Our toddler grandsons spend a fair amount of time in Time Out. Their mom has a little chair by a lonely wall and a tiny sand-filled timer there. It looks like an hour glass except it is only a minute timer. They are close in age and tend to tussle over all kinds of things, especially Monster Jam trucks, of course. A minute long Time Out reset to them feels like forever.
Recently when I was with them, they were playing pretty well together in their room when I heard things escalate. The older one came out crying and the younger one ran straight to Time Out looking oh-so-guilty. I didn’t even have to ask what happened. They seemed to have it all worked out.
Doesn’t it feel like we’ve all been in Time Out for a very long season now? We are approaching one year of our different kind of pandemic living. We aren’t on hard lockdown but there aren’t a whole lot of safe gathering options or things to do these days. Most of us are not traveling much. We can’t do concerts, fairs or any crowded fun events. We can’t have parties, big weddings or crowded worship services. If we go to stores to shop it is not half as fun as it used to be, everything coming with a risk attached.
Most of us have had to quarantine a time or two or more through this. Suddenly having to keep our distance even further from everyone, sometimes having to isolate in our own homes. What is happening with all these Time Outs?
And now, we have this icy cold gripping almost everyone. In Texas this feels like a very bad bait and switch deal. It is well known that we Texans live here and tolerate the heat in the summers in order to have mild winters. Now we are having mid-February ice/sleet/snow and cold, cold, cold? We did not agree to this. The outdoors was our safe place. Patio lunches and dinners were our joy. Every time we are outside in the winter we say to one another, see, this is why we live here. Just two days ago I saw dozens of robin redbreasts feasting on my holly bushes reminding me spring was definitely on the way. This morning when I walked the wind chill was 12 degrees. In a few days, our low will be 0 degrees. Excuse me? That’s not even the wind chill, that is the actual temperature.
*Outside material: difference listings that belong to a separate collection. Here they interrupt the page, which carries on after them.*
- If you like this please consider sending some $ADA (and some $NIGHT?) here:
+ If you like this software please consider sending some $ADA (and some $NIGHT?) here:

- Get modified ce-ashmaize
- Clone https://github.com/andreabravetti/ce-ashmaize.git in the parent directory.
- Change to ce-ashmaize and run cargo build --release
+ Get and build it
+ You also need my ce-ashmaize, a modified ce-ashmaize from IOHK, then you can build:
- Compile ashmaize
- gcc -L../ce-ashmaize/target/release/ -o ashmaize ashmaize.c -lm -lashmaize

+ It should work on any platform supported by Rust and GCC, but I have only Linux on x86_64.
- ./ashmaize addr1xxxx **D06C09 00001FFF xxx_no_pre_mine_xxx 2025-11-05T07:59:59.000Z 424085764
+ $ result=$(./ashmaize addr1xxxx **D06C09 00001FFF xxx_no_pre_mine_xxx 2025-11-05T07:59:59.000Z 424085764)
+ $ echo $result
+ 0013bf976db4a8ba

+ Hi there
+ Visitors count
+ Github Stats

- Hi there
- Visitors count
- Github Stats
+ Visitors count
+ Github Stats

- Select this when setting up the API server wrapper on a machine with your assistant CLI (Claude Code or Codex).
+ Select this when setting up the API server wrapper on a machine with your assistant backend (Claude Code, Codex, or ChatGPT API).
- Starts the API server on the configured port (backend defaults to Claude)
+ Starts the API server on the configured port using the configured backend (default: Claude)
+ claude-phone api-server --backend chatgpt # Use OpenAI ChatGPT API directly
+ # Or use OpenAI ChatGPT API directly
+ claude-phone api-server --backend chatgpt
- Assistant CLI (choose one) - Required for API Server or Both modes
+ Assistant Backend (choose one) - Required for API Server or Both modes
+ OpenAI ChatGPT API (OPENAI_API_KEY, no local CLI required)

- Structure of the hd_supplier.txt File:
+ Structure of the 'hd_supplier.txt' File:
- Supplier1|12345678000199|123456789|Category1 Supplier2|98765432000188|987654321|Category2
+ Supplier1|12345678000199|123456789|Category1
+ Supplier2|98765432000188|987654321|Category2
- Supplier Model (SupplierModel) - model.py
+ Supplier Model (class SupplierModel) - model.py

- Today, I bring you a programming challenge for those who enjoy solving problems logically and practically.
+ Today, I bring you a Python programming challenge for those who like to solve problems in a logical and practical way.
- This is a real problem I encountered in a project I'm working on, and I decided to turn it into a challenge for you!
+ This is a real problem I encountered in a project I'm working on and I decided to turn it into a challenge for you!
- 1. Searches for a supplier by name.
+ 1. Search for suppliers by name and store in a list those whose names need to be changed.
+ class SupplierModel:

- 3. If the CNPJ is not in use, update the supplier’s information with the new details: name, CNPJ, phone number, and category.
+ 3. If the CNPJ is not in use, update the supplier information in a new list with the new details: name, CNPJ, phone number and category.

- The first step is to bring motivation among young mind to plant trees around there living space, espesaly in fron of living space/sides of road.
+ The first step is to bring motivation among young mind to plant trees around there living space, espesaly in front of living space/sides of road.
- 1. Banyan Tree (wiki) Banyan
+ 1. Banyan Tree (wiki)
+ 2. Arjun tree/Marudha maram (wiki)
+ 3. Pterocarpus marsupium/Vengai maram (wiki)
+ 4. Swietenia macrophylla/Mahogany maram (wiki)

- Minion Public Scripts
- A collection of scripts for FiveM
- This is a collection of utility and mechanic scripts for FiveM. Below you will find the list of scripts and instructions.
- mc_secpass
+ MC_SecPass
It’s like our pandemic Time Out has had a winter Time Out laid right over it and I for one, am insulted. I know people in the north have been living like this every single winter. You all know what you are doing. We are simply not cut out for this here.
Once again, as always, a Jesus Calling devotional speaks right into my current outrage. Thank me for the conditions that are requiring you to be still. Do not spoil these quiet hours by wishing them away, waiting impatiently to be active again. Some of the greatest works in My kingdom have been done from sickbeds and prison cells. (Jesus Calling by Sarah Young, 2-16)
When I read this, my mind flashed to four and a half years ago when I had just made the big step to exit a ministry position in a church in order to be available to our growing family. I was at my daughter’s home waiting on our first grandson to be born. I was going to be helpful in every way. Instead I fell in a tiny hole, exactly six days after leaving my job, with only days before the baby was due. I broke my ankle. I could not drive. I could not move. I could not shower. I could not be helpful as planned. It did not occur to me to be thankful for the conditions that were keeping me still.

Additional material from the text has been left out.